Security researchers from Kaspersky Lab have found threat actors that have been using the Google Play Store for years to spread sophisticated android malware to steal a wide variety of confidential data from users. According to researchers, a malicious campaign called "PhantomLance" targeted Android devices with malware and spyware payloads embedded in applications distributed through multiple platforms including the Google Play Store and other Android app stores such as APKpure and APKCombo.

"The campaign has been active since at least 2015 and is still continuing, featuring several iterations of sophisticated spyware – victim data-gathering tools – and smart distribution strategies, including distribution through hundreds of Google Play official market applications," Kaspersky said.

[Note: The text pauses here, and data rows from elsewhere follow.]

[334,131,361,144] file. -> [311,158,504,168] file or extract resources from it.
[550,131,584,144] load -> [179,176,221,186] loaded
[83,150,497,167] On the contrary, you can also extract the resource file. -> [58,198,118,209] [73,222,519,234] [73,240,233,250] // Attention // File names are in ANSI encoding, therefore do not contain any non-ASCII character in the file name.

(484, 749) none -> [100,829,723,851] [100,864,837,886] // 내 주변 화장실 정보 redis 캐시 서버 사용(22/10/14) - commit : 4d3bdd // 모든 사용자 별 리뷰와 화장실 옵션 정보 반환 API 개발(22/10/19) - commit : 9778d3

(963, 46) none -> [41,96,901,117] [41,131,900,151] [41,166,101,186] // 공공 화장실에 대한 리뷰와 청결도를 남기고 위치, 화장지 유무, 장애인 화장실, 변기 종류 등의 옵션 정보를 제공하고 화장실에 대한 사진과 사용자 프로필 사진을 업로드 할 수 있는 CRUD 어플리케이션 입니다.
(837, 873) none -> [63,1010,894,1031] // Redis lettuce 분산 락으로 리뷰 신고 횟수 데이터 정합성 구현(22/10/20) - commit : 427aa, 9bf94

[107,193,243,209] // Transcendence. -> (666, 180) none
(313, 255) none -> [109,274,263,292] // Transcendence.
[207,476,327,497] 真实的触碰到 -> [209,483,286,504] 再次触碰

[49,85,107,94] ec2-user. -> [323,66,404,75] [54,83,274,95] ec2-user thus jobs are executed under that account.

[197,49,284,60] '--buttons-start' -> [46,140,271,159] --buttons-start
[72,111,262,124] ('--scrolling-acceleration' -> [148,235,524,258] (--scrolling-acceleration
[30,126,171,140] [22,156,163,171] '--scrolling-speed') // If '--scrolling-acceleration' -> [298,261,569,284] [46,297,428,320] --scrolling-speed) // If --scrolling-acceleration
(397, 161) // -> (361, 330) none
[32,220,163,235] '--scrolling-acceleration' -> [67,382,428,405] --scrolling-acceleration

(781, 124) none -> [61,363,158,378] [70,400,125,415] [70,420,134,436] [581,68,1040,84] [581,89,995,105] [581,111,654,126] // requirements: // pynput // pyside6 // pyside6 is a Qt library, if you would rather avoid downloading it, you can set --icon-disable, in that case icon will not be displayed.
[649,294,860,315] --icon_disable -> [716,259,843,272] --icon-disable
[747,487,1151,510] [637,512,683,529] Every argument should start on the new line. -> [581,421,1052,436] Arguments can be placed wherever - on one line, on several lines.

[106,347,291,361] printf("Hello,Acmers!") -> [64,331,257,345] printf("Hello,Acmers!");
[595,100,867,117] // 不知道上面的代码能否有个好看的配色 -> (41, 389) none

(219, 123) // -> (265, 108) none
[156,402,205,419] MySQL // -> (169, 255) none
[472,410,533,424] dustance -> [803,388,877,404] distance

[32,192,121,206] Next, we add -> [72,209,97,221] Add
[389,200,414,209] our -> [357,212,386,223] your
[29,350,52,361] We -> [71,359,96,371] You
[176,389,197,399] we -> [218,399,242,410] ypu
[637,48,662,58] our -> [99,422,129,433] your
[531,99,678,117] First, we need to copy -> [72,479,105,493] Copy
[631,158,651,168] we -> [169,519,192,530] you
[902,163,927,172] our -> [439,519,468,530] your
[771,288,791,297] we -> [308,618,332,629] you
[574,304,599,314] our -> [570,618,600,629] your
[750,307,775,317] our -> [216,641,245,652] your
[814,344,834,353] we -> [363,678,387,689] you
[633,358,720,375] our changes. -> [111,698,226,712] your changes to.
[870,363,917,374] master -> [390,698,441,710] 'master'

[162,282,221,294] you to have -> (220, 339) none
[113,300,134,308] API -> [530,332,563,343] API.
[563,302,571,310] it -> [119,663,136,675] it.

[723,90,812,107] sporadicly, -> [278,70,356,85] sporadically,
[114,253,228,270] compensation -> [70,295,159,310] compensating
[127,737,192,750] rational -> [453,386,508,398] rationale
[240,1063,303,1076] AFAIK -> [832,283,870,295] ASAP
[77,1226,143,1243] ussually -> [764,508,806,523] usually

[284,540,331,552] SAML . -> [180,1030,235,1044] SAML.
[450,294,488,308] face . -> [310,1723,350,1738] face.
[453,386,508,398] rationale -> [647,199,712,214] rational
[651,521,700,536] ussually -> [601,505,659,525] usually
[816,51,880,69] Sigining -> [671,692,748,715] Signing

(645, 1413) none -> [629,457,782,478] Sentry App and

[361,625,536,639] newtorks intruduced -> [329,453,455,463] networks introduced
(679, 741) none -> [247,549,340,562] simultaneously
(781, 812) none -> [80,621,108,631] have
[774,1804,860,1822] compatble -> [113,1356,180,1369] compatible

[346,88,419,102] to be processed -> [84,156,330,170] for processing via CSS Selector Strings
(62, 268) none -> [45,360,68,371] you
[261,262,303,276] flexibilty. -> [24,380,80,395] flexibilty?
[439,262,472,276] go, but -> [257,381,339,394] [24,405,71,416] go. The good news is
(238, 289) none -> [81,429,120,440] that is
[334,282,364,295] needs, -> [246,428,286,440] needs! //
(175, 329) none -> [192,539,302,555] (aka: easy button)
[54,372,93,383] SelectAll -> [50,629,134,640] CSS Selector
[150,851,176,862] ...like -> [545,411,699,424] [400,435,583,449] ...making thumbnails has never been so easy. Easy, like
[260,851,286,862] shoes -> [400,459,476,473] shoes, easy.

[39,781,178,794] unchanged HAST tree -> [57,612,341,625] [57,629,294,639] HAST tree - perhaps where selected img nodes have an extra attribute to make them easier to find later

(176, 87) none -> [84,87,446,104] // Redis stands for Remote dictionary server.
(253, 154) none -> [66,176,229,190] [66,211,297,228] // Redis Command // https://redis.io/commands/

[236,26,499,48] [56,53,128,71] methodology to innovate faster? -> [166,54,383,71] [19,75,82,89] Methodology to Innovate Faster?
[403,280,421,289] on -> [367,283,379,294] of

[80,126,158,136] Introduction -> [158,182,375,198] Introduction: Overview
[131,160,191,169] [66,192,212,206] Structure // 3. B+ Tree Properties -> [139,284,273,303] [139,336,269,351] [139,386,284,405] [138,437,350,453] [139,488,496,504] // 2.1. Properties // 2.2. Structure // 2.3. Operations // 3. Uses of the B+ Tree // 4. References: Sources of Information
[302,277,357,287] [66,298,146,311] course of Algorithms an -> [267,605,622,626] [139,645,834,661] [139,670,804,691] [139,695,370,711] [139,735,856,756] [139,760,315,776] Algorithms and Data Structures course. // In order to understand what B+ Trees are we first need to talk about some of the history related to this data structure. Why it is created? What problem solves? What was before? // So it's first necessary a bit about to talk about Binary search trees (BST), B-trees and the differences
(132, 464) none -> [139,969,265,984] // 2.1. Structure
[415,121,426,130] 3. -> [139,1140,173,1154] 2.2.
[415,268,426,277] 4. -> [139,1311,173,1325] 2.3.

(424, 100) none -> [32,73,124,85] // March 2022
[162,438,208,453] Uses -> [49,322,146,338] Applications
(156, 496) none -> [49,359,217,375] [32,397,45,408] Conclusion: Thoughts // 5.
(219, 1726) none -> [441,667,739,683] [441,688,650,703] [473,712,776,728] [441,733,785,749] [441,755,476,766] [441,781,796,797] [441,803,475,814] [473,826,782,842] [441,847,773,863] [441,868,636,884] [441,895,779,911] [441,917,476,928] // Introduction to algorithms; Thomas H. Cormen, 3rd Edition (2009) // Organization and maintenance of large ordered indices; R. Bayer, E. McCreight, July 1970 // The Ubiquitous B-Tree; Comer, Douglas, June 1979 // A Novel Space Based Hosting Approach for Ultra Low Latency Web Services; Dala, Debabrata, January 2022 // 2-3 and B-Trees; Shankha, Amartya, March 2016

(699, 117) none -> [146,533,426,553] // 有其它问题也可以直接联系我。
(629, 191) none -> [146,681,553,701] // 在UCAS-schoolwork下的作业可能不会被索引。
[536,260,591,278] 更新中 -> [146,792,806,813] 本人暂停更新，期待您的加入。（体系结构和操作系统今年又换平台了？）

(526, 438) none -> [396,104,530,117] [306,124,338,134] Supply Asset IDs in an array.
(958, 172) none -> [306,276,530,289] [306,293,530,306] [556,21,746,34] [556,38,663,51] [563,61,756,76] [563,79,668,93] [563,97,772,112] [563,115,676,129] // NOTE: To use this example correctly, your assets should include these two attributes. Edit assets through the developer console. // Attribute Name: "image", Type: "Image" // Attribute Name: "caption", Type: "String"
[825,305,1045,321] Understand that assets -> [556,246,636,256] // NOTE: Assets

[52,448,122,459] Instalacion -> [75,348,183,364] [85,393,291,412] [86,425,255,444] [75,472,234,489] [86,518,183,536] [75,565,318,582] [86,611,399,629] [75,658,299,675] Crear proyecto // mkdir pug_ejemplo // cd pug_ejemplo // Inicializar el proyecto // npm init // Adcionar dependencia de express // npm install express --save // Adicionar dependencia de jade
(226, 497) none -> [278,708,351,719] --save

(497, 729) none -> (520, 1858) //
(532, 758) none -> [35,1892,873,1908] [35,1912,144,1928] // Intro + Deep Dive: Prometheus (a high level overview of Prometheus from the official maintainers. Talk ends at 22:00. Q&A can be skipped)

Evading Google Safety Tests
Researchers have found that campaign attackers have used advanced techniques to continuously circumvent the testing mechanism that Google uses to detect malicious software. Hackers first apply a neutral version of the app and add the workaround after the software has been approved by Google.

Kaspersky has reported more than 300 attacks on android users in India, Vietnam, Bangladesh and Indonesia since 2016. Many threat detections have also been found in Nepal, Myanmar and Malaysia. Below is a cartographic representation of countries with the highest attempted attacks.

Apart from the android applications containing PhantomLance malware, Kaspersky also published a list of apps that were released and subsequently removed from the Play Store by Google in November 2019.

"During our thorough investigation, we saw some of the techniques often used by the threat actors to spread their malware. Initial versions of applications submitted to the app marketplaces did not contain any malicious payloads or payload code. These versions were approved because they contained nothing unusual, but the follow-up versions were patched with both malicious payloads and the code to drop and run these payloads. We were able to validate this behavior in all the tests, and we were able to find two versions of the programs, with and without a payload, "Kaspersky added.